Back.
Just finished reading an article in MIT's Technology Review on Second Earth, the merging of Second Life and Google Earth (unfortunately requires registration). There's some interesting tidbits in the article, including a reference to a book I've never heard about called Mirror Worlds by David Gelernter (from 1991 - interesting - also covered in Second Life Herald).
It really is too bad the focus is on the merging of virtual worlds (or basically the ability to control or manipulate avatars and interact with the world) with real world data in Google Earth. I find that concept rather dull what with the real world just outside the window and covered in glorious and spectacular HD on shows like Discovery or National Geographic.

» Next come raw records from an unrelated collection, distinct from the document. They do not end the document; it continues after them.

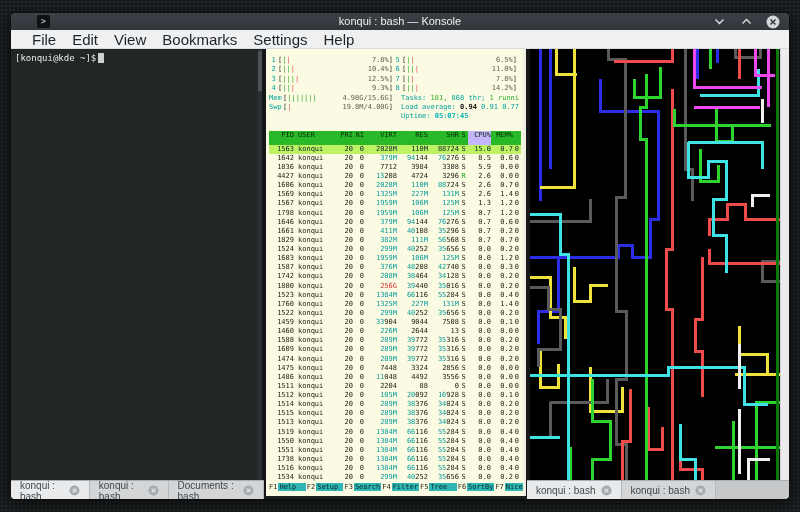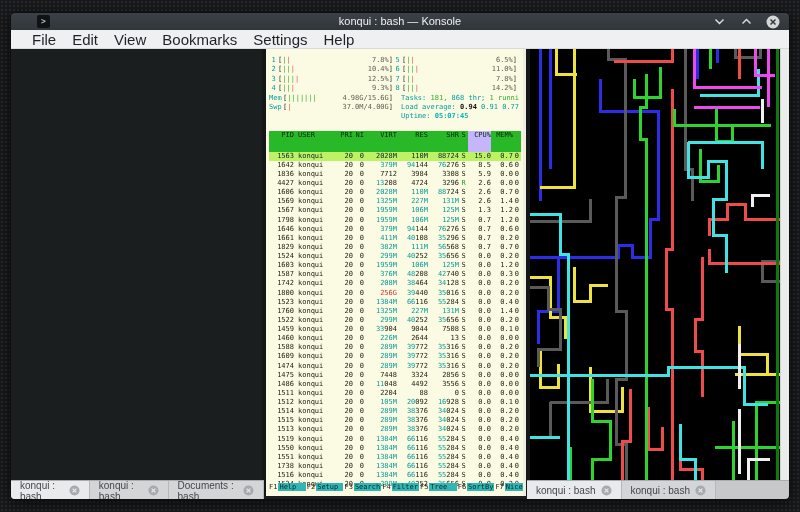--- a/index.html
+++ b/index.html
@@ -123,6 +123,12 @@
 
   <div class="main">
 
+    <div class="pane left">
+      <div class="promptline"><span>[konqui@kde ~]$</span><span class="cursor"></span></div>
+      <div class="vscroll dark">
+          <div class="thumb"></div>
+        </div>
+    </div>
 
     <div class="splitter s1"></div>
 

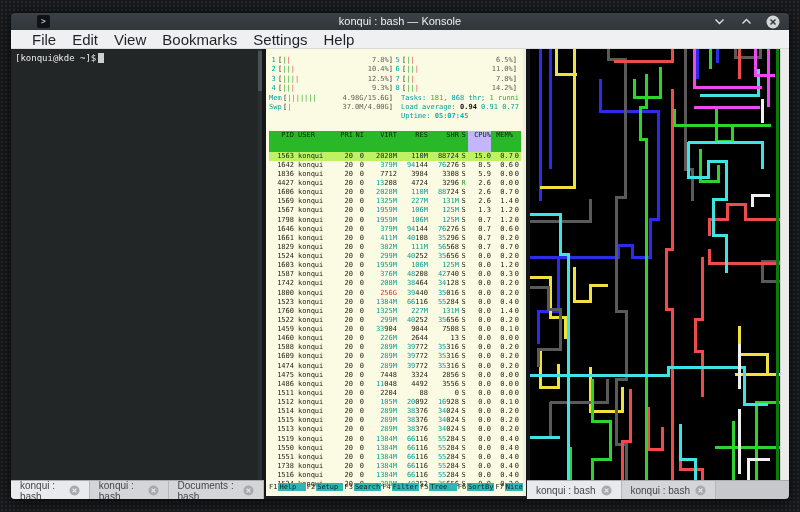--- a/index.html
+++ b/index.html
@@ -140,7 +140,7 @@
             <div class="mrow"><div class="meter"><span class="m-idx">3</span><span class="m-br">[</span><span class="m-mid"><span><span class="tick-g">|</span><span class="tick-g">|</span><span class="tick-g">|</span><span class="tick-r">|</span></span><span class="m-pct">12.5%</span></span><span class="m-br">]</span></div><div class="meter"><span class="m-idx">7</span><span class="m-br">[</span><span class="m-mid"><span><span class="tick-g">|</span><span class="tick-r">|</span></span><span class="m-pct">7.8%</span></span><span class="m-br">]</span></div></div>
             <div class="mrow"><div class="meter"><span class="m-idx">4</span><span class="m-br">[</span><span class="m-mid"><span><span class="tick-g">|</span><span class="tick-g">|</span><span class="tick-r">|</span></span><span class="m-pct">9.3%</span></span><span class="m-br">]</span></div><div class="meter"><span class="m-idx">8</span><span class="m-br">[</span><span class="m-mid"><span><span class="tick-g">|</span><span class="tick-g">|</span><span class="tick-r">|</span></span><span class="m-pct">14.2%</span></span><span class="m-br">]</span></div></div>
             <div class="mrow"><div class="meter"><span class="m-lab">Mem</span><span class="m-br">[</span><span class="m-mid"><span><span class="tick-g">|</span><span class="tick-g">|</span><span class="tick-g">|</span><span class="tick-g">|</span><span class="tick-g">|</span><span class="tick-g">|</span><span class="tick-g">|</span></span><span class="m-pct">4.98G/15.6G</span></span><span class="m-br">]</span></div><div class="hline"><span class="cyan">Tasks: </span><span class="grn">181, </span><span class="cyan">868 thr; </span><span class="grn">1 runni</span></div></div>
-            <div class="mrow"><div class="meter"><span class="m-lab">Swp</span><span class="m-br">[</span><span class="m-mid"><span><span class="tick-r">|</span></span><span class="m-pct">37.0M/4.00G</span></span><span class="m-br">]</span></div><div class="hline"><span class="cyan">Load average: </span><span class="bold-k">0.94 </span><span class="cyan">0.91 0.77</span></div></div>
+            <div class="mrow"><div class="meter"><span class="m-lab">Swp</span><span class="m-br">[</span><span class="m-mid"><span><span class="tick-r">|</span></span><span class="m-pct">19.8M/4.00G</span></span><span class="m-br">]</span></div><div class="hline"><span class="cyan">Load average: </span><span class="bold-k">0.94 </span><span class="cyan">0.91 0.77</span></div></div>
             <div class="mrow"><div class="meter" style="visibility: hidden;"></div><div class="hline"><span class="cyan">Uptime: </span><span class="cyanb">05:07:45</span></div></div>
           </div>
           <div class="ptable">

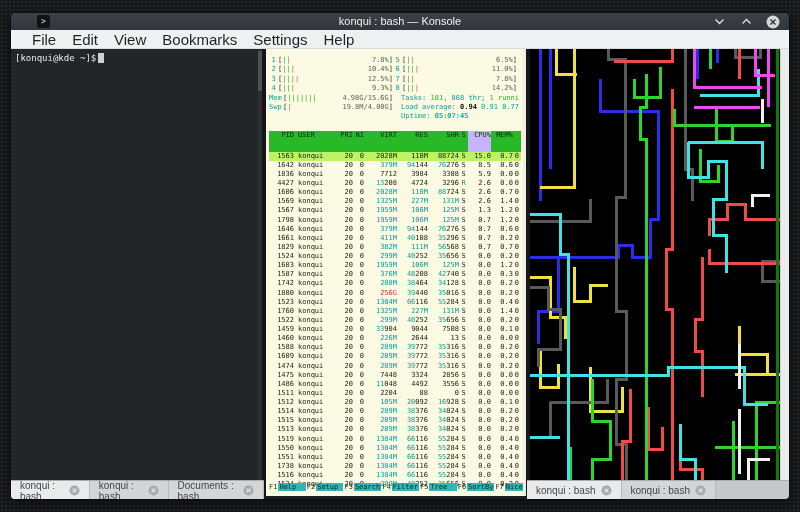--- a/index.html
+++ b/index.html
@@ -56,7 +56,7 @@
   .ptable{margin-top:9px;}
   .prow{display:flex;height:9.13px;line-height:9.13px;font-size:7px;color:#23231a;white-space:pre;}
   .prow span{display:inline-block;overflow:hidden;}
-  .phead{background:#28b828;color:#06280a;height:21px;line-height:9.4px;}
+  .phead{background:#28b828;color:#06280a;height:14px;line-height:9.4px;}
   .sortcol{background:#c4b5fd;}
   .sel{background:#bef264;}
   .sel span,.sel .vm,.sel .vg{color:#03272a !important;}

No, what will be interesting is the creation of imaginary worlds for the collective experience ('consensual hallucination') of everyone. Not real boring worlds (Earth, Mars), but imaginary ones for the purpose of collaborative storytelling and experiences, virtual religions and the like. Funny that the article mentions the creation of the web as being akin to the creation of these virtual worlds and expects, somehow, that what will be in these virtual worlds will simply mirror the real, and somehow these worlds will reflect places like Amazon (what, a gigantic warehouse of books and electronics with spamavatars trying to recommend this or that purchase?) that grew from the nascent www technology. I suspect in twenty years the most traveled virtual worlds will not be the real (Google Earth), the commercial (WoW, Lineage), or the social networking sites/worlds (Second Life, My3DSpace, FaceBust), but will be imaginary ones created from the ground up by the collective users and by that I do not mean Second Life (which is a cross between a sandbox and the nearest shopping mall) but 'real' virtual worlds that will rival the greatest works of fiction/cinema of the last century. Or religion (what was the last religion 'created' - Scientology?). When we see the emergence of a virtual religion, then we will know the 'consensual hallucination' is real.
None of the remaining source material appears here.